*Data shown*.
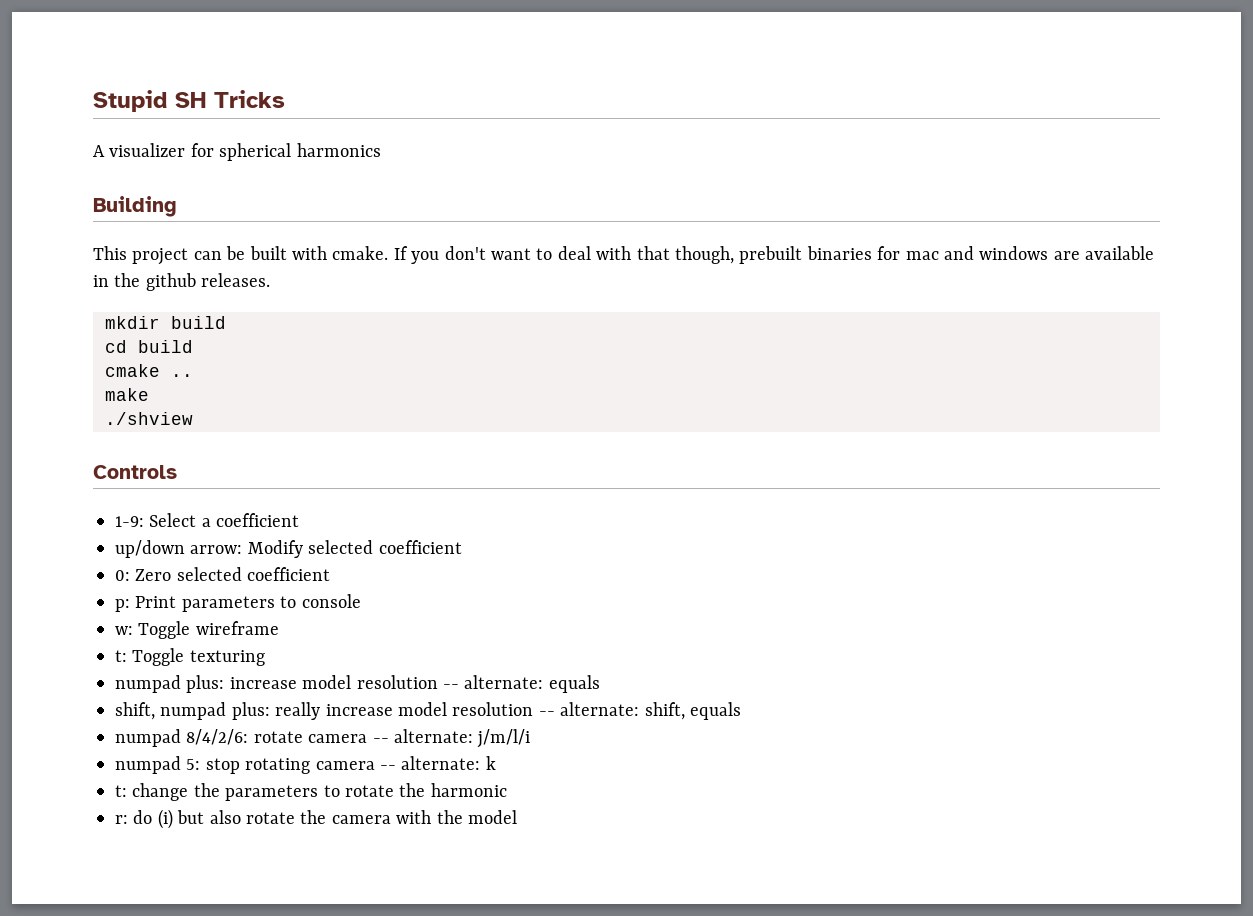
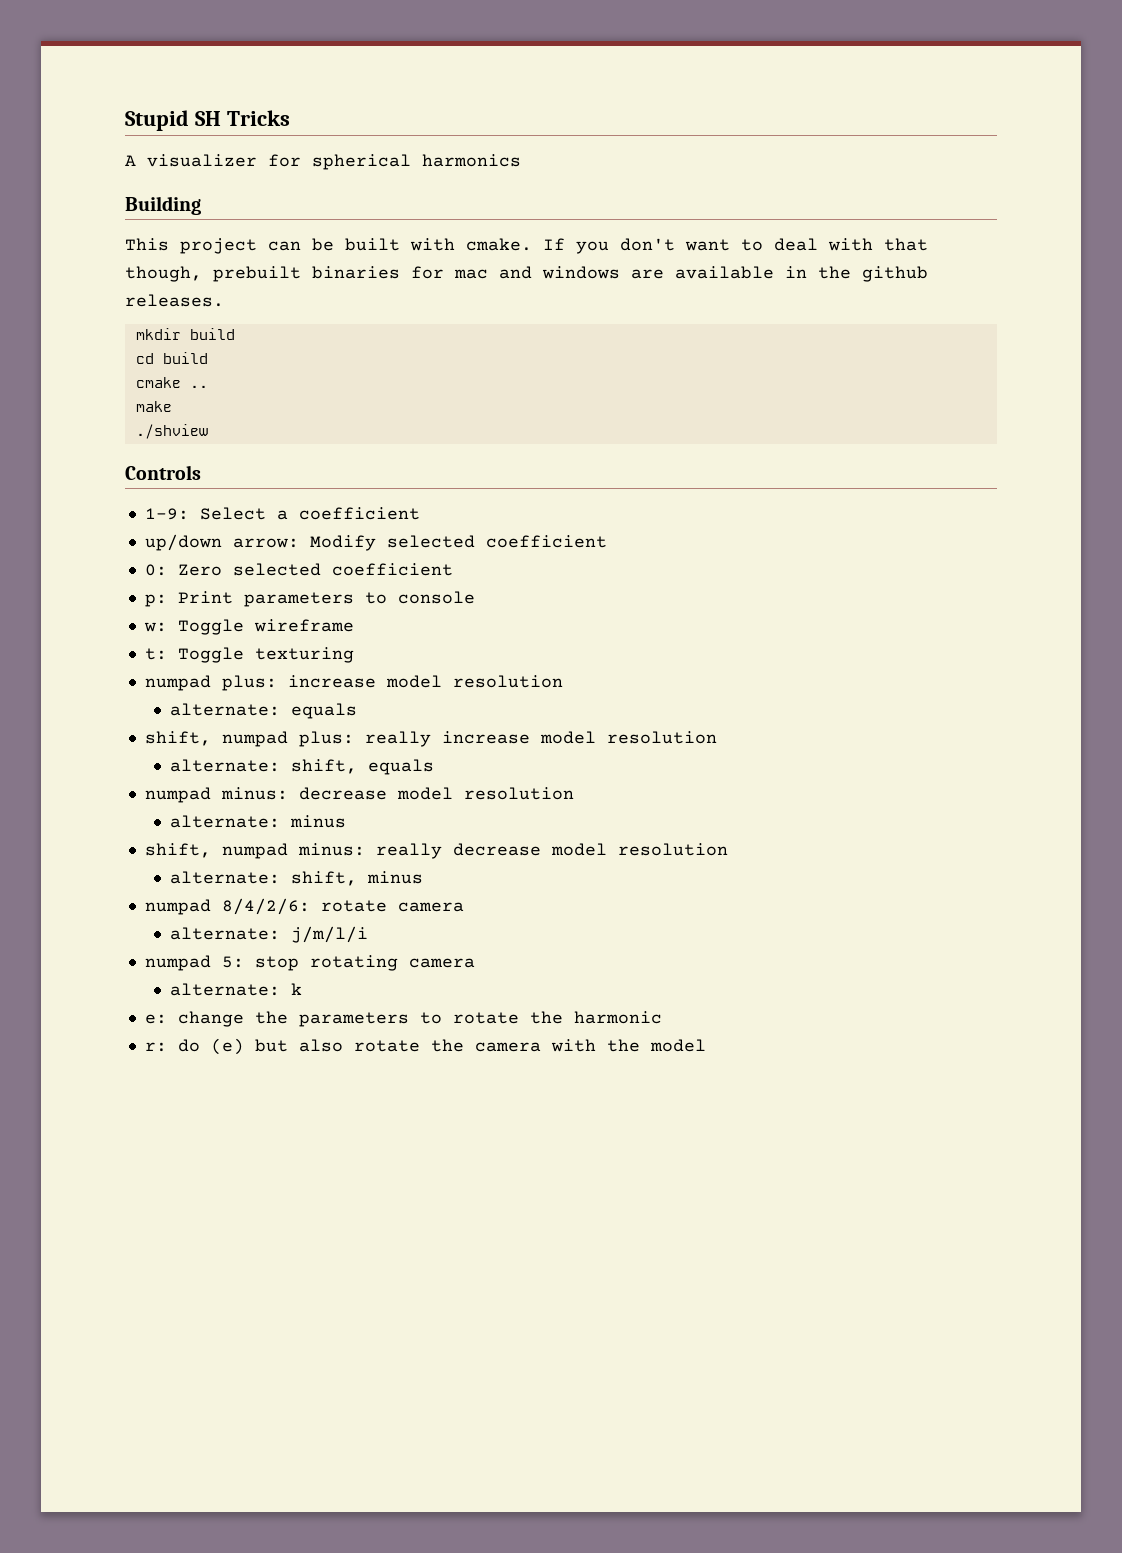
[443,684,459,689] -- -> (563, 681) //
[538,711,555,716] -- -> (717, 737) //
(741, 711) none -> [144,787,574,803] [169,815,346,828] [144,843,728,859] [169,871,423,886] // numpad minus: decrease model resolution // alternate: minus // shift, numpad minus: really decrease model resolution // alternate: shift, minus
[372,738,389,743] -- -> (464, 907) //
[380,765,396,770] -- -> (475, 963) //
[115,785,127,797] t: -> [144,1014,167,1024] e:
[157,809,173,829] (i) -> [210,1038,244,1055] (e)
* * *
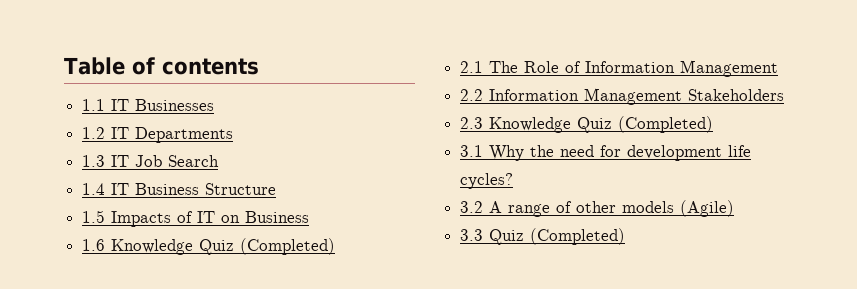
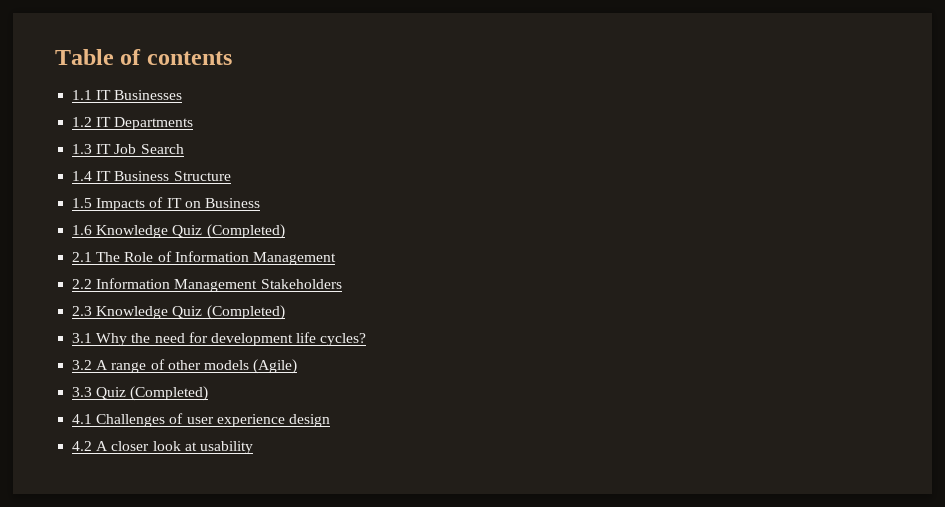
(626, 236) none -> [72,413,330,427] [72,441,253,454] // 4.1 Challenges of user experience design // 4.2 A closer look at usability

*Task to complete*. Reproduce every line in the records above that contains the word "none".

*Task output*.
(741, 711) none -> [144,787,574,803] [169,815,346,828] [144,843,728,859] [169,871,423,886] // numpad minus: decrease model resolution // alternate: minus // shift, numpad minus: really decrease model resolution // alternate: shift, minus
(626, 236) none -> [72,413,330,427] [72,441,253,454] // 4.1 Challenges of user experience design // 4.2 A closer look at usability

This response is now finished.